The most important project is what we usually refer to as the "Mint tools". These include the Software Manager, the Update Manager, the Driver Manager, the Software Sources management tool and smaller tools like the Upload Manager, the Backup Tool, the USB Image Writer and USB Stick Formatter, the Domain Blocker, the Welcome Screen. These are important because they are used by all our users across all editions.

The biggest development project is Cinnamon. In version 2.0 it includes the following sub-projects: cjs, cinnamon-session, cinnamon-settings-daemon, cinnamon-desktop, cinnamon-control-center, cinnamon, muffin, nemo, cinnamon-bluetooth and cinnamon-screensaver. It has become a complete desktop environment (mostly by necessity and for compatibility/portability reasons). Innovation happens mostly in the visual components: cinnamon, muffin, nemo, and cinnamon-screensaver.

Another important aspect of development are the technologies developed around MATE such as mintdesktop and mintmenu. And finally there's MDM, the display manager. It is used in all editions and it's quite an important project for us.

Recently some distributions such as Cinnarch have decided to drop Cinnamon in favor of GNOME due to technical problems with Cinnamon and upstream GNOME packages. What do the Cinnamon developers plan to do to rectify these issues?
Linux Mint maintains three releases at any given time: the latest release, the latest LTS release and LMDE. Linux Mint is also the center of attention for most Cinnamon developers and one important thing for Cinnamon is to be compatible with all target releases maintained by Linux Mint.
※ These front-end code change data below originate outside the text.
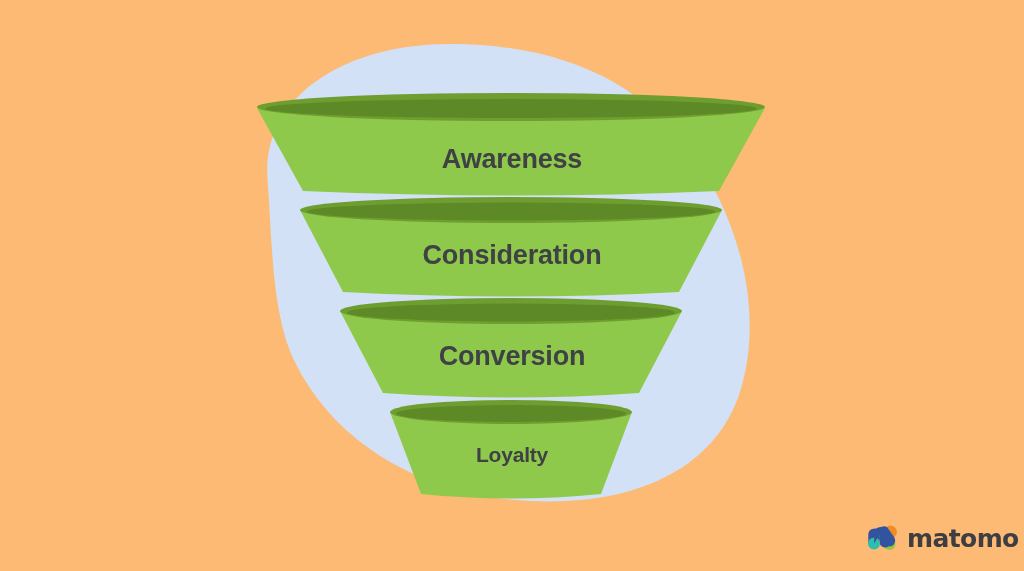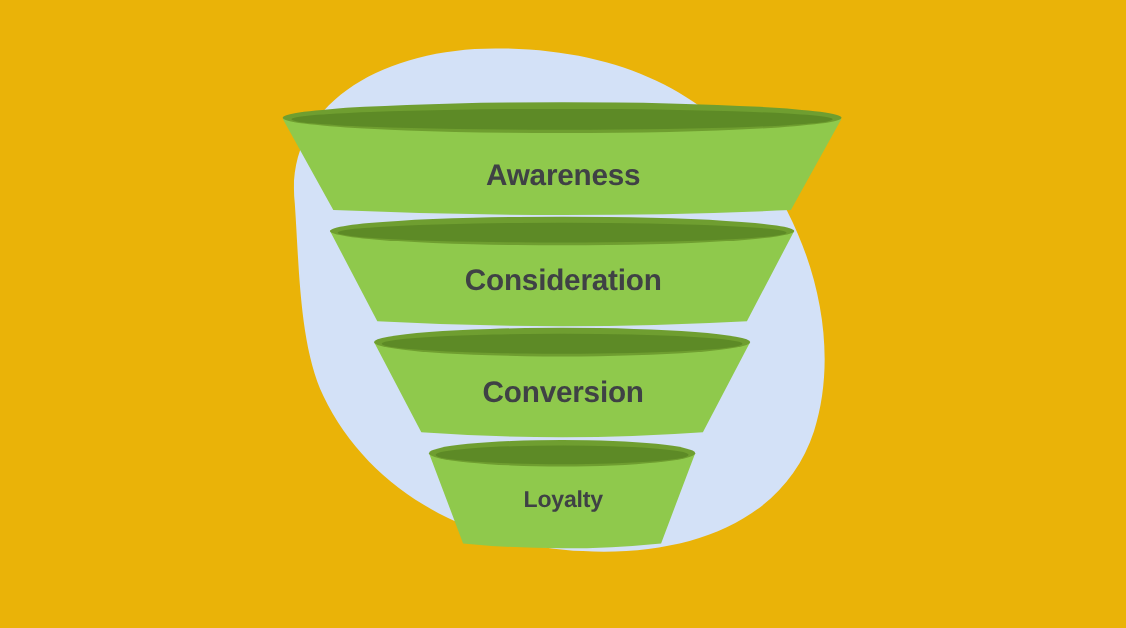--- a/index.html
+++ b/index.html
@@ -66,7 +66,7 @@
 </head>
 <body>
 
-<div id="canvas" style="background: #eab308;">
+<div id="canvas" style="background: #fdba74;">
 
   <svg id="funnel-svg" viewBox="0 0 1024 571" xmlns="http://www.w3.org/2000/svg">
 

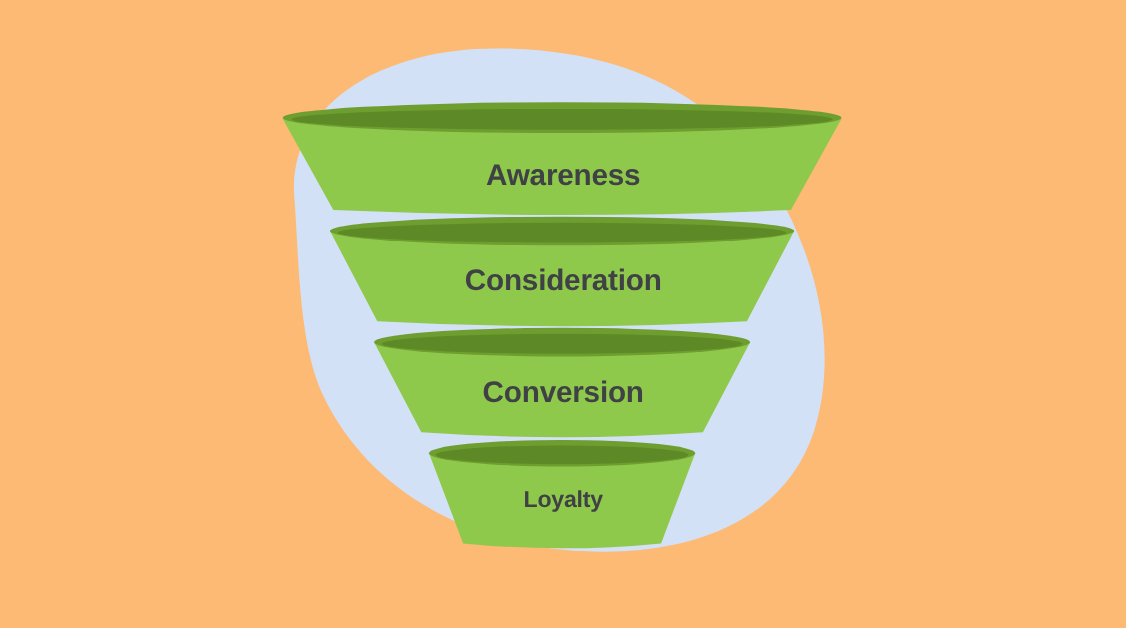--- a/index.html
+++ b/index.html
@@ -128,6 +128,20 @@
 
   <div class="stage-label" id="label-loyalty" style="color: rgb(63, 65, 69);">Loyalty</div>
 
+  <div id="brand-logo">
+    <svg id="brand-mark" width="32" height="26" viewBox="0 0 32 26" xmlns="http://www.w3.org/2000/svg">
+      <circle cx="6" cy="18.5" r="6" fill="#2fbdae"></circle>
+      <circle cx="22.5" cy="7" r="6.4" fill="#f08c28"></circle>
+      <circle cx="21.5" cy="19" r="6" fill="#95c840"></circle>
+      <path d="M 6.2 18.6 L 6.2 7.6 A 5.9 5.9 0 0 1 16.6 4.2 L 22.3 13.6
+               A 5.9 5.9 0 0 1 12 19.6 L 12 8.6 Z" fill="#3253a0"></path>
+      <path d="M 0.3 18.5 A 5.9 5.9 0 0 1 11.9 17.2 L 11.9 8.0
+               A 5.9 5.9 0 0 0 0.3 9.3 Z" fill="#3253a0"></path>
+      <path d="M 10.6 4.6 L 21.2 21.6 A 6.1 6.1 0 0 0 26.0 12.0
+               L 19.2 2.2 A 6.1 6.1 0 0 0 10.6 4.6 Z" fill="#3253a0"></path>
+    </svg>
+    <div id="brand-wordmark" style="color: rgb(61, 61, 66);">matomo</div>
+  </div>
 
 </div>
Now, it is important to understand one thing: GNOME changes every six months and its components often break compatibility with previous versions of themselves. This means for instance that gnome-settings-daemon doesn't speak the same language or that gnome-bluetooth doesn't answer the same DBUS calls between versions 3.2, 3.4, 3.6, 3.8 of GNOME.

When Cinnamon was just a frontend, it had to speak the same language as the GNOME backend it was using. In the scope of Mint this meant it had to be compatible with GNOME all the way to version 3.6. Not only did GNOME 3.8 introduce important regressions, it was a version of GNOME that wasn't used in Mint, Ubuntu or Debian. So when Arch and Fedora upgraded to GNOME 3.8 they basically broke Cinnamon 1.8, which was compatible with version 3.6, and none of our developers were focused on these distributions or this version of GNOME.

There was a bit of a political argument there as well, since GNOME 3.8 compatibility was not considered urgent from a Linux Mint/Cinnamon perspective, and Cinnamon itself wasn't considered important enough by Arch to delay the GNOME 3.8 upgrade. Eventually we provided distributions using 3.8 a compatibility branch and things worked out.